Also, consistent with their investment intent and in connection with Mr. Bos’ service on the Issuer’s board of directors, the Reporting Persons may engage in communications with, without limitation, one or more shareholders of the Issuer, officers of the Issuer, other members of the board of directors of the Issuer, advisors, and/or other persons regarding the Issuer, including but not limited to its operations, governance and control.
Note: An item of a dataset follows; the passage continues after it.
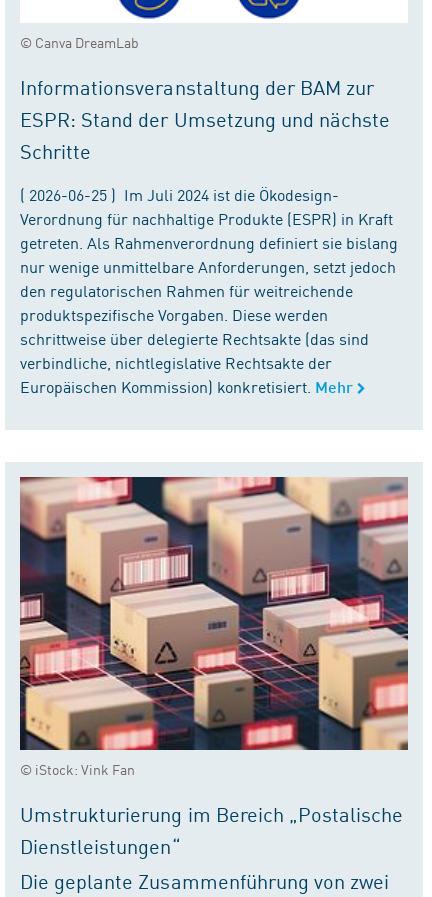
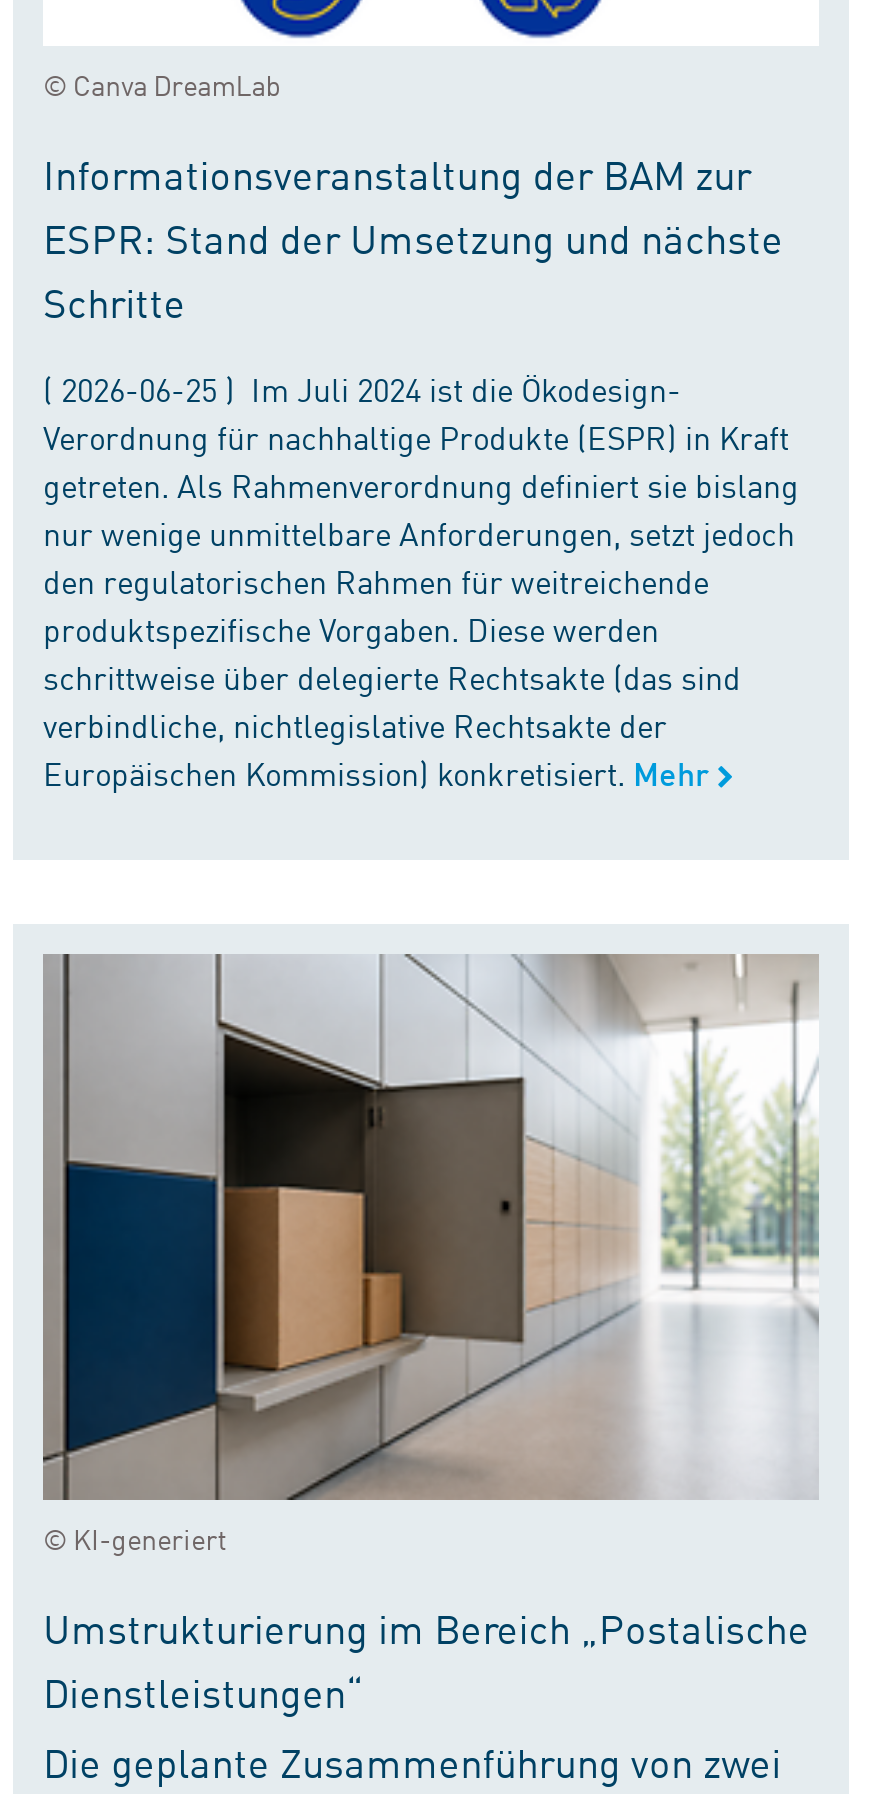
- [image]
- © iStock: Vink Fan
+ [image]
+ © KI-generiert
The Reporting Persons have no right to nominate or otherwise maintain a director on the Issuer’s board of directors.

Except as otherwise described in this Schedule 13D, none of the Reporting Persons currently has any plans or proposals that relate to or would result in: (a) the acquisition by any person of additional securities of the Issuer, or the disposition of securities of the Issuer; (b) an extraordinary corporate transaction, such as a merger, reorganization or liquidation, involving the Issuer or any of its subsidiaries; (c) a sale or transfer of a material amount of assets of the Issuer or any of its subsidiaries; (d) any change in the present board of directors or management of the Issuer, including any plans or proposals to change the number or term of directors or to fill any existing vacancies on the board; (e) any material change in the present capitalization or dividend policy of the Issuer; (f) any other material change in the Issuer’s business or corporate structure; (g) any changes in the Issuer’s charter or bylaws or other actions which may impede the acquisition of control of the Issuer by any person; (h) causing a class of securities of the Issuer to be delisted from a national securities exchange or to cease to be authorized to be quoted in an interdealer quotation system of a registered national securities association; (i) causing a class of equity securities of the Issuer to become eligible for termination of registration pursuant to Section 12(g)(4) of the Exchange Act; or (j) any action similar to any of those enumerated above.

 

ITEM 5.

INTEREST IN SECURITIES OF THE ISSUER.

(a) and (b)

1. Sponsor Securities. As of the date hereof, the Sponsor may be deemed to beneficially own 5,502,338 Common Shares, consisting of (a) 3,765,932 Common Shares and (b) 1,736,406 Warrants, with each Warrant exercisable for one Common Share at an exercise price of $11.50 per Common Share, subject to adjustment (collectively, the “Sponsor Securities”). The Sponsor Securities represent 22.1% of the Issuer’s total Common Shares, calculated based on a total of (i) 23,197,976 Common Shares outstanding as of October 31, 2023, as provided by the Issuer, plus (ii) 1,736,406 Common Shares issuable upon the exercise of the Warrants held by the Sponsor (as disclosed in footnote 3 of the Sponsor’s cover page).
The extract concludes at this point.